# old cloth bx to romex confirmation



## rokosz (Jan 8, 2017)

I thought I had a thread already re some of the attic work I've been attempting. no bx coming out of the sub-panel on the 2nd floor. lots of bx in the attic.
I'm attempting to work backwards from some vintage boxes&bx to romex.
That's going ok. 

I got thrown by a switched fixture where the fixture is in the middle of the continuing circuit ('why is the fixture black by itself?').  That bx run is 3-wire (essentially 2 blacks and a white) 1 black for continuing and 1 black back to the switch.

*First question: * Is there a replacement version of that in romex? (3-wire romex?).   I'm thinking, if not,  just run two romex and abandon one of the whites. Right or wrong?   ok so that's two questions.

other sitch is half-assed.  While tracing the circuit run through the cellulose  I got back to another fixture which I need to replace.  the old fixture was wired into my traced bx which then continued through with a further section of bx.  *But*, also in that box was a another bx and is the end of some other circuit.  

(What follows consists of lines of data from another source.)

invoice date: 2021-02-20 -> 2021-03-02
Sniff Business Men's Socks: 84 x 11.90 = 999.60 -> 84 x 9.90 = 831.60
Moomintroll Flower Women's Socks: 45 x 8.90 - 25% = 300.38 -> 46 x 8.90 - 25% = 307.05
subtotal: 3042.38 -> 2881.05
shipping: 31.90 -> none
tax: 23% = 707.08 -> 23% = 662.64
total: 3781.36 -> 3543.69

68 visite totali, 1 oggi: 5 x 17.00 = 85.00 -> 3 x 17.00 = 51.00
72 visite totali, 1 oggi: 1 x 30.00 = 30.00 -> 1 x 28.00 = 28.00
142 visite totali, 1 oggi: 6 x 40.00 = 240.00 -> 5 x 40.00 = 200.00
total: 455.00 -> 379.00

I want to -not- pull the bx  out but just hang a a traditional 100w fixture with its own pull string (hallway light) on it.

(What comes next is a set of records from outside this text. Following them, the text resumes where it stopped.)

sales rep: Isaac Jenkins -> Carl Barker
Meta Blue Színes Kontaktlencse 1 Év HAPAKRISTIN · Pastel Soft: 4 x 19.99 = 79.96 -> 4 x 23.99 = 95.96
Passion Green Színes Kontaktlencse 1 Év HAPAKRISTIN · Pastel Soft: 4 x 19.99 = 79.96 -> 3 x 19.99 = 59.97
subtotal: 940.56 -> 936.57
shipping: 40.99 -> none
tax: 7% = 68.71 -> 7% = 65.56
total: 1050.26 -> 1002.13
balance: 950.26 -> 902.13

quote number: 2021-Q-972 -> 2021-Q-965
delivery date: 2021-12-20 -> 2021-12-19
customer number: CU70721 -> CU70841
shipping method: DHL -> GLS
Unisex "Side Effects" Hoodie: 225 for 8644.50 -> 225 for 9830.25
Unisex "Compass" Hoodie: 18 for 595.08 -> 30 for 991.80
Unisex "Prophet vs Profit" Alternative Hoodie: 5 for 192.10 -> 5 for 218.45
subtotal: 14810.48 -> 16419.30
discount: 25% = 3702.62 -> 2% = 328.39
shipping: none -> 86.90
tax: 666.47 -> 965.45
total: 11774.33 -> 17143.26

The cloth on the wire ends is not good. I've found absolutely decrepit cloth insulation and quite good cloth. The decrepit stuff is usually in a box -- and especially in a fixture (incandescent heat destroys?).

I'm thinking I'd cut the bx back a foot or two and find better insulation. then junction that with a short run of romex to the fixture.

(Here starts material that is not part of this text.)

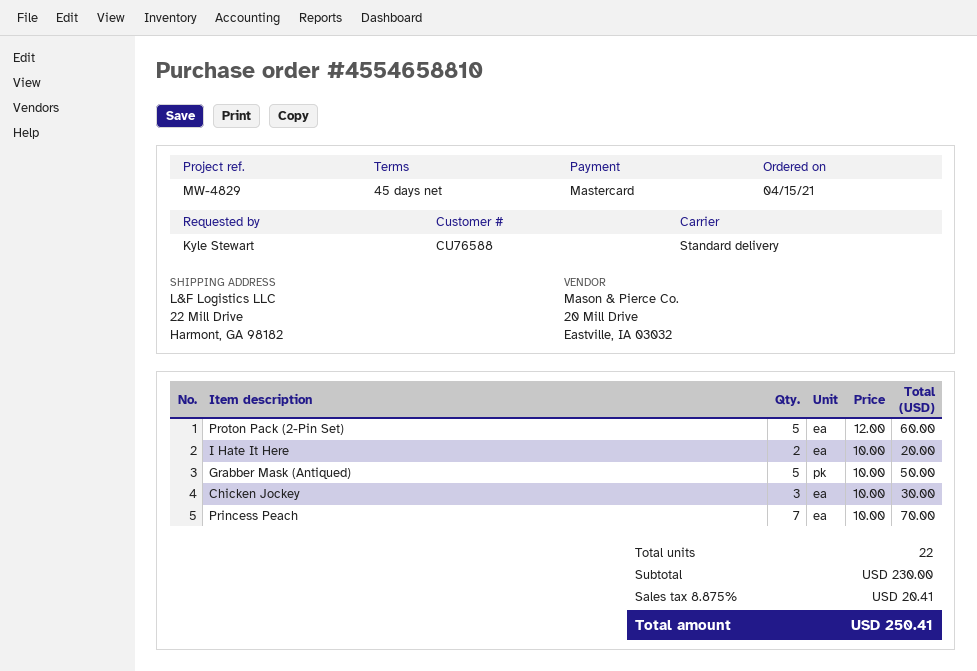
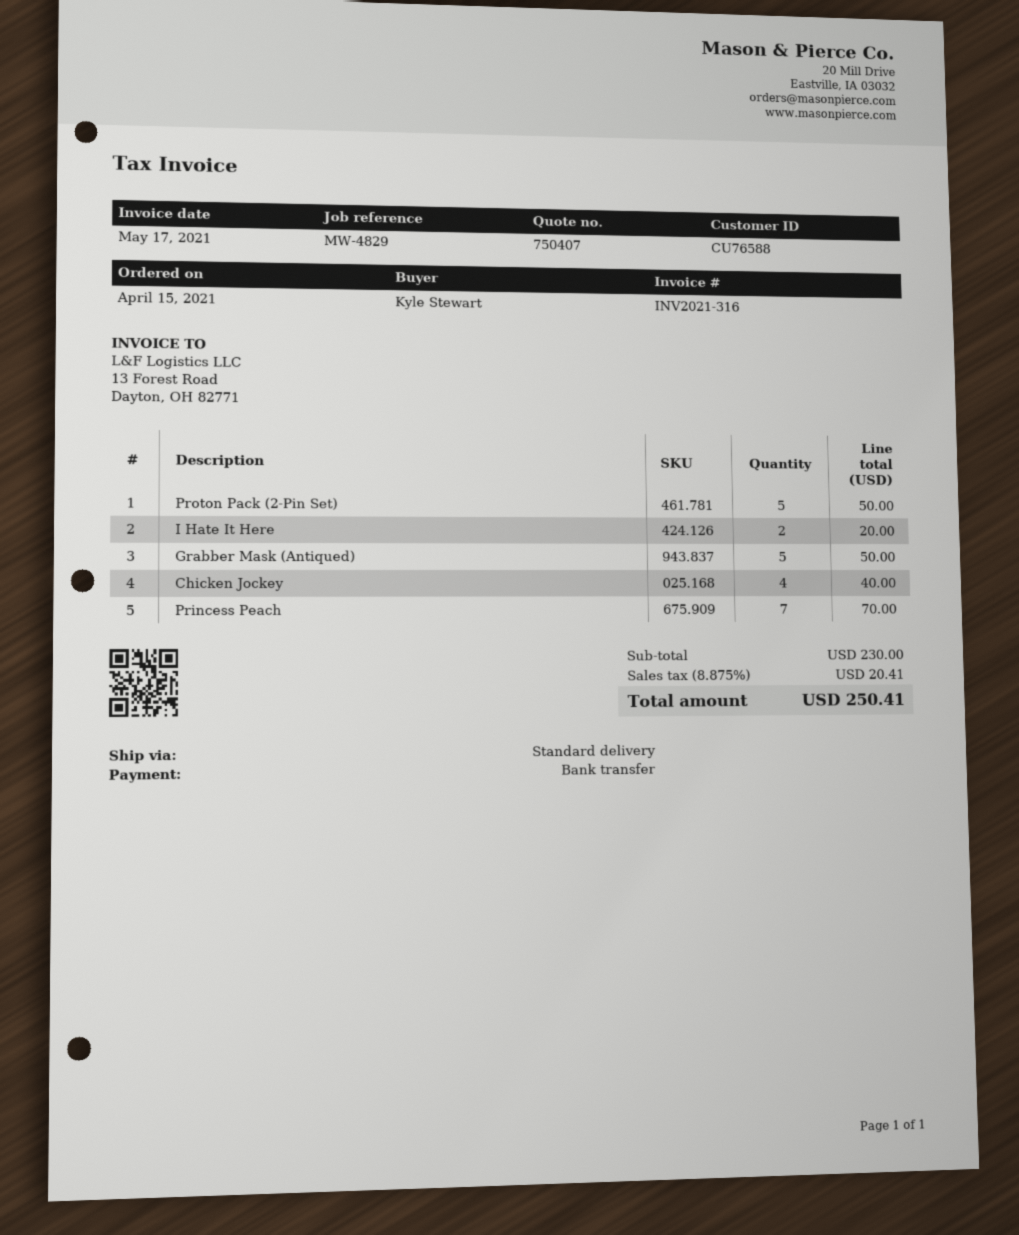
payment method: Mastercard -> bank transfer
Proton Pack (2-Pin Set): 5 for 60.00 -> 5 for 50.00
Chicken Jockey: 3 for 30.00 -> 4 for 40.00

*Second Question:* you folks have any pointers on wiring the bx to romex while attempting to preserve whatever ground may be in that bx  line?

Thanks!

*Almost Funny back story: *I was shocked to find that stray bx line was live.  I then spent a good hour or two trying to figure out what circuit it -is- on.  Never did figure it out.  

The only way I can turn that circuit off is to kill the house main at the main 
panel in the basement -- No sub-panel breaker controls it.  

Its a peculiarity of This Old House.  There are two sub-panels below the attic for what used to be two separate apts.  When those subs went in someone forgot to bring that circuit in too.

Stranger still -- there's only one bx coming out of the main -- and that's to the boiler.  I'm not running 3 flights of stairs for each of about 25 circuits to try and figure that one out. At least not today.


----------



## nealtw (Jan 8, 2017)

12 3 or 14 3 have a black red and white, that is the new for the old ones with two blacks.
Extra junction boxes should be ok as long as they don't get hiddin in walls.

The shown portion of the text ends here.